Appellate Division of the Supreme Court of New York, Third Department
May 6, 2004
7 A.D.3d 842 (N.Y. App. Div. 2004)

Opinion

93603.

Decided and Entered: May 6, 2004.

Proceeding pursuant to CPLR article 78 (initiated in this Court pursuant to Public Health Law § 230-c) to review a determination of the Hearing Committee of respondent which revoked petitioner's license to practice medicine in New York.

Lifshutz Lifshutz P.C., New York City (Mark L. Nearenberg of counsel), for petitioner.

Eliot Spitzer, Attorney General, New York City (James M. Hershler of counsel), for respondent.

Before: Crew III, J.P., Spain, Carpinello, Lahtinen and Kane, JJ.


MEMORANDUM AND JUDGMENT


Petitioner, a licensed physician, was charged with 10 specifications of misconduct alleging that he had practiced the profession fraudulently, engaged in conduct evincing moral unfitness to practice the profession, willfully made or filed a false report and had been convicted of an act constituting a crime in another jurisdiction which, if committed in this state, would constitute a crime under New York law. Such charges, in turn, were based upon three factual allegations: first, that petitioner was terminated from a fellowship program in Massachusetts and thereafter concealed that information on applications for appointment to two New York hospitals; second, that petitioner submitted an application for malpractice insurance, wherein he denied ever having been charged with a felony; and third, that petitioner had been convicted of open and gross lewdness in Massachusetts, a felony. Following an administrative hearing, at which petitioner appeared and testified, a Hearing Committee of respondent found petitioner guilty of the foregoing charges and, as to penalty, revoked petitioner's license to practice medicine. Petitioner thereafter commenced this proceeding pursuant to CPLR article 78 seeking to annul that determination.
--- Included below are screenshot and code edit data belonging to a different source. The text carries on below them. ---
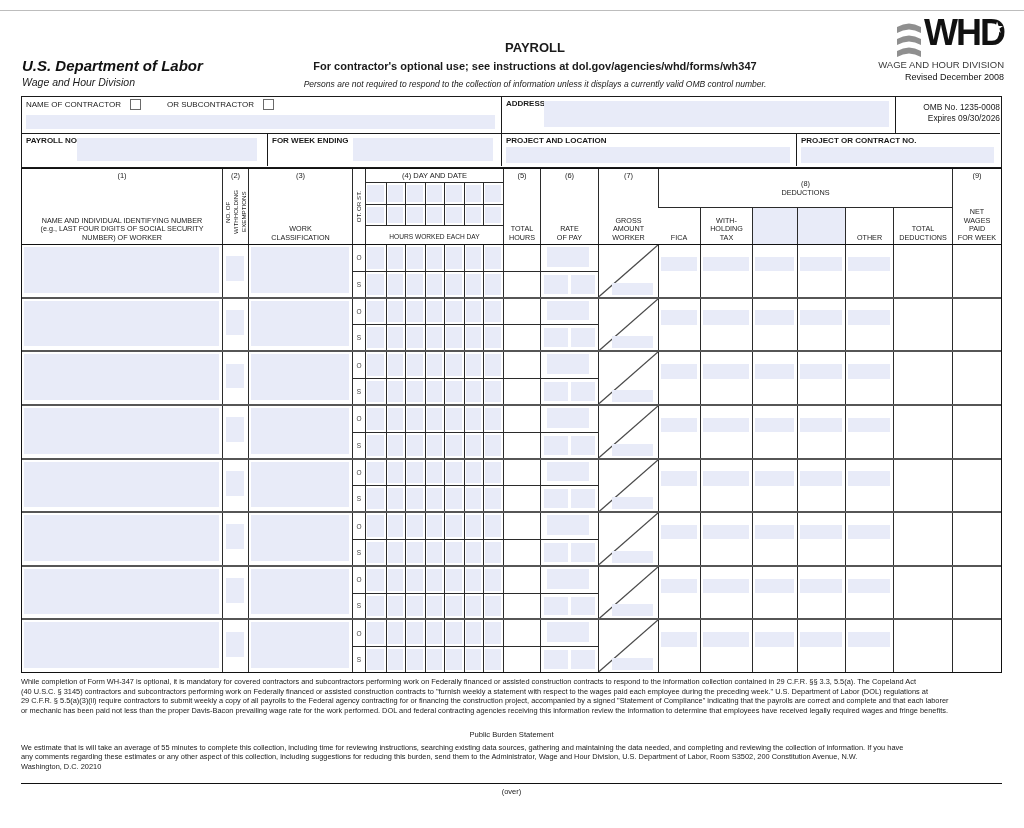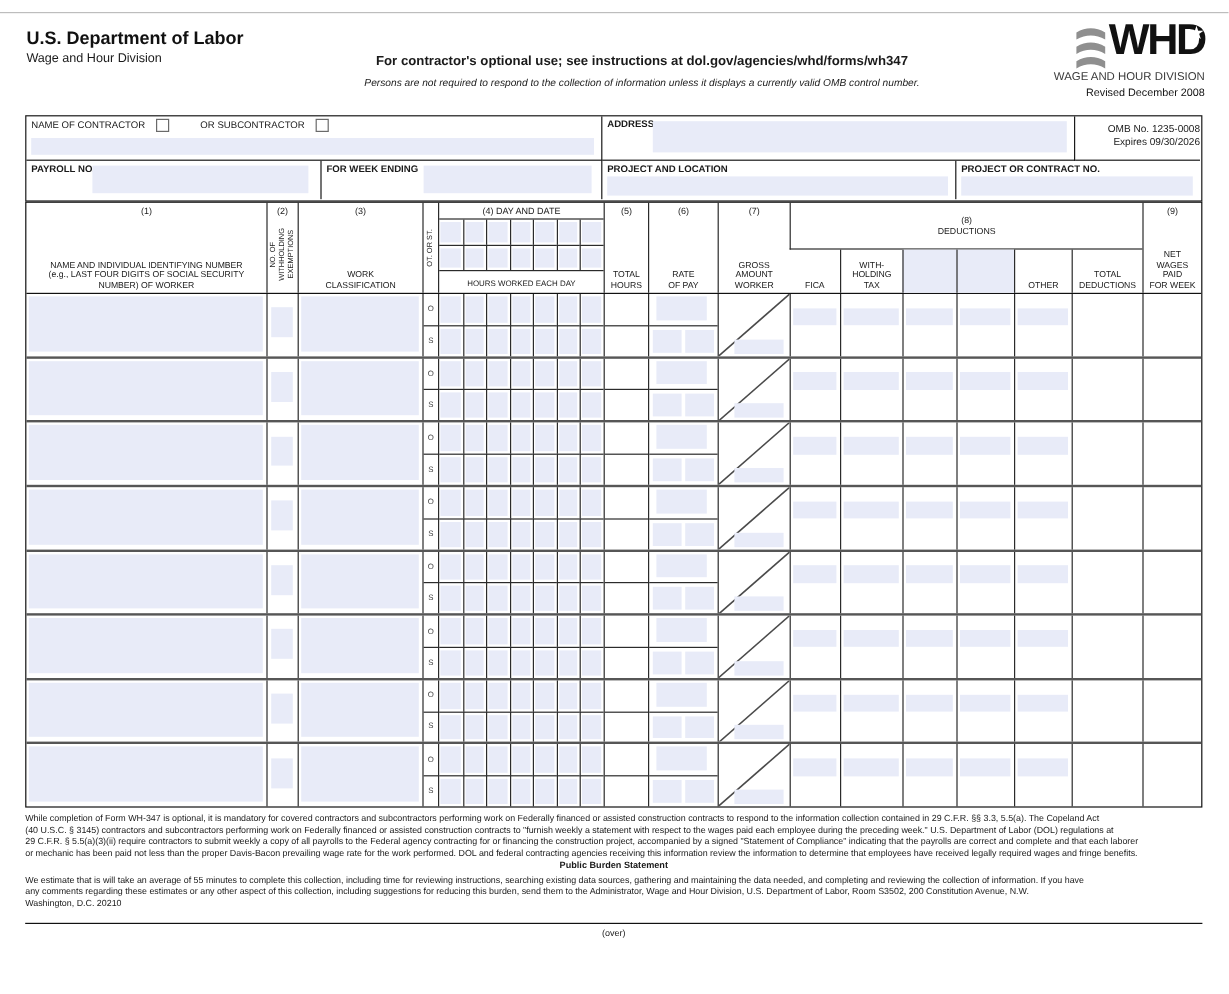"PAYROLL" div.t1 { html: none -> <div>PAYROLL</div> }
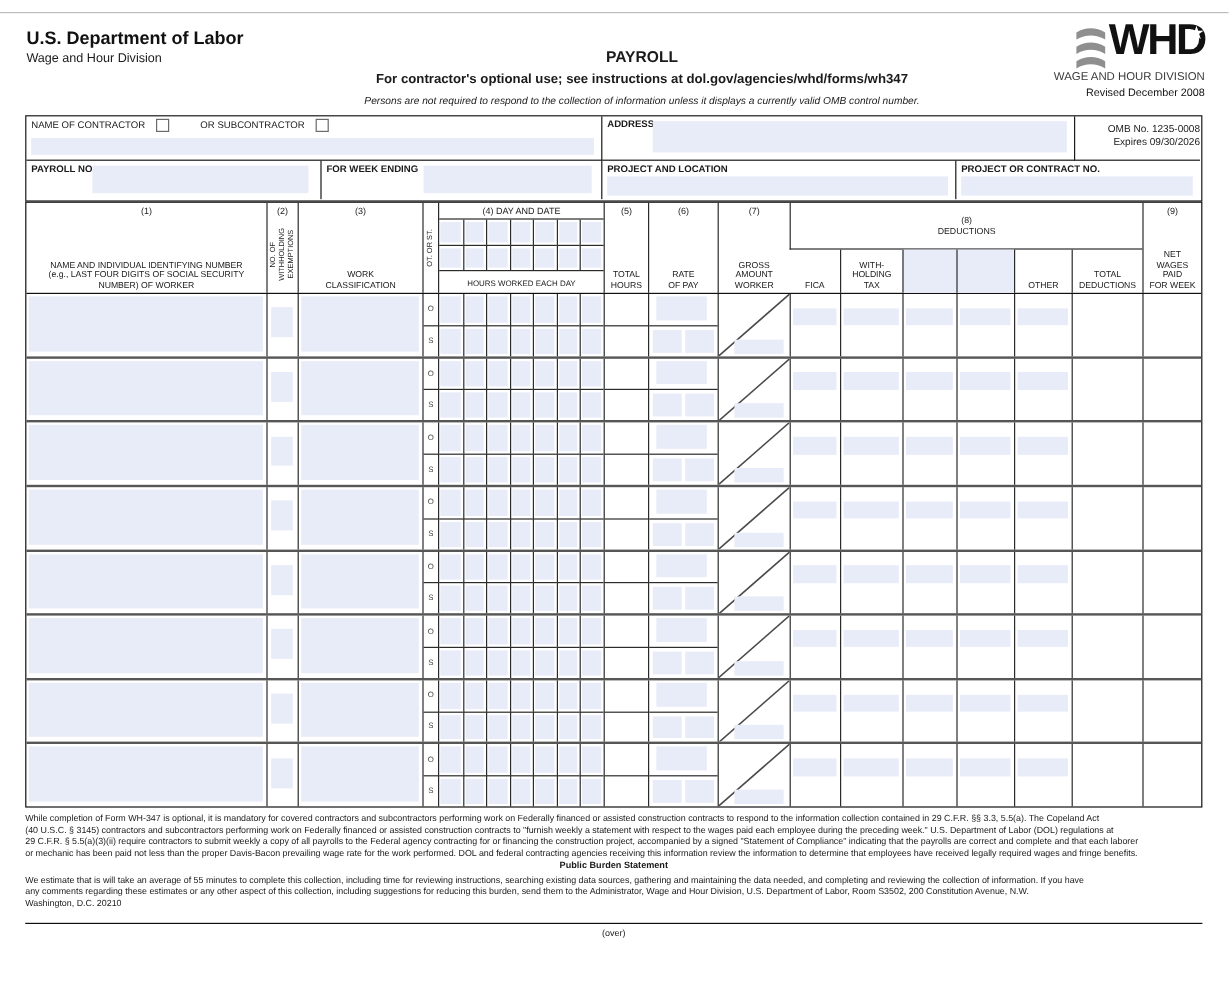"U.S. Department of Labor" .agency { font-style: none -> italic; top: 24px -> 57px }
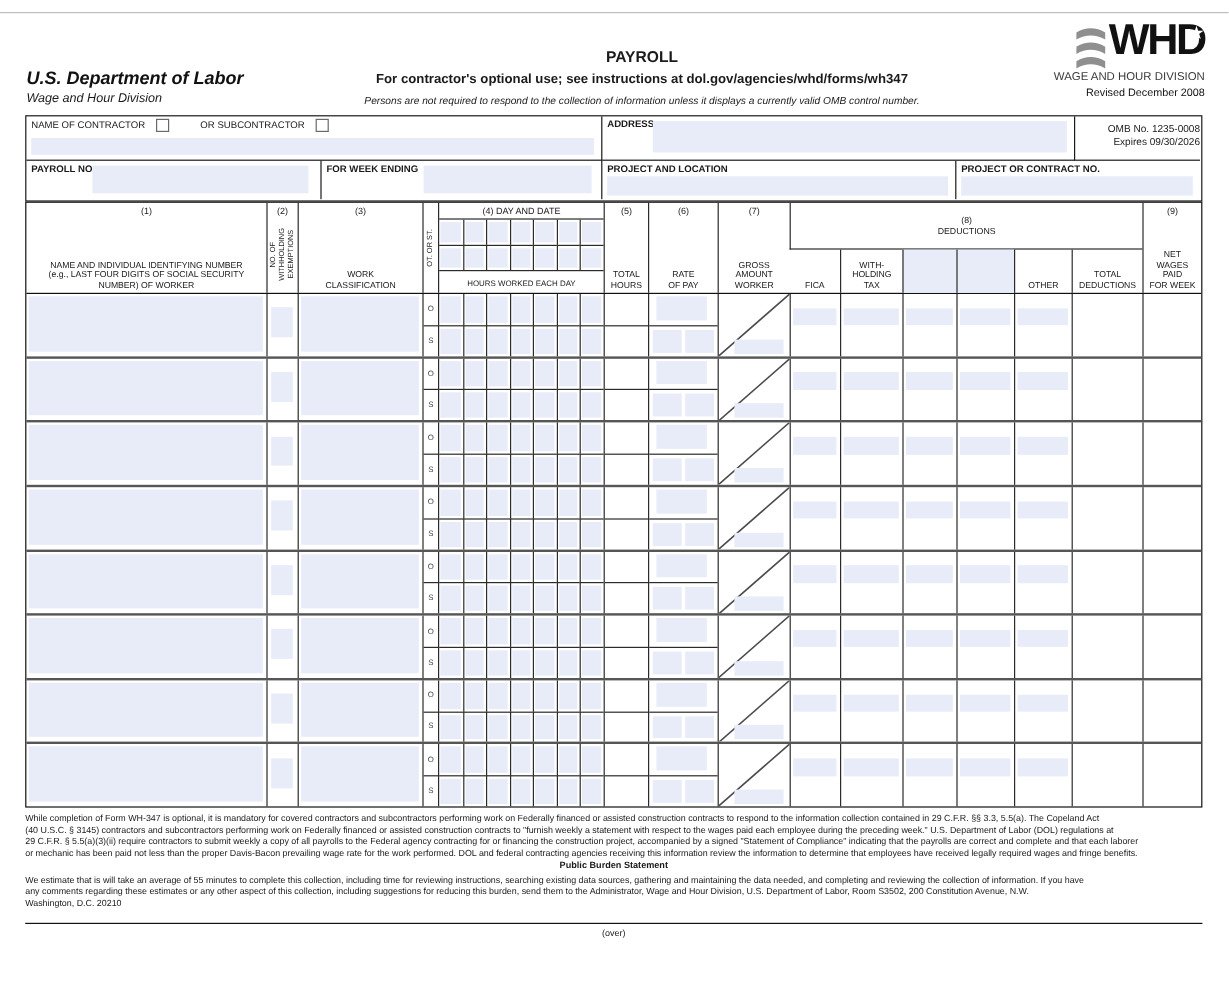"Public Burden Statement" .burden { font-weight: bold -> normal; margin-top: none -> 14px }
With regard to the specifications alleging that petitioner practiced the profession fraudulently and willfully made or filed a false report, even a cursory review of the record reveals ample evidence to sustain such charges. Prior to applying for privileges at two New York hospitals, petitioner was terminated from a fellowship program in Massachusetts based upon an unsatisfactory "CORI" (criminal offender registration information) check. The disciplinary notice provided to petitioner in this regard indicated, under "nature of action(s) taken," "[r]evocation of right or privilege" and "[t]ermination or non-renewal of contract," and petitioner, when questioned at the administrative hearing regarding his understanding of how this fellowship came to an end, candidly testified, "In my opinion, I was terminated." Nonetheless petitioner, in subsequent applications for privileges at two New York hospitals, responded "no" to questions regarding whether his privileges had ever been, inter alia, denied, revoked, suspended, not renewed or reduced. Similarly, when applying for malpractice insurance in November 2001, petitioner responded "no" to a question asking whether he ever had been, inter alia, charged with a felony despite the fact that he had been so charged less than two weeks earlier. When questioned at the administrative hearing regarding this application, petitioner responded, "I knew the charge in Massachusetts was a felony. * * * I lied on that question." Given petitioner's testimony and the reasonable inferences that may be drawn therefrom, it is clear that the determination of guilt as to the charges of practicing the profession fraudulently and making or filing a false report is supported by substantial evidence.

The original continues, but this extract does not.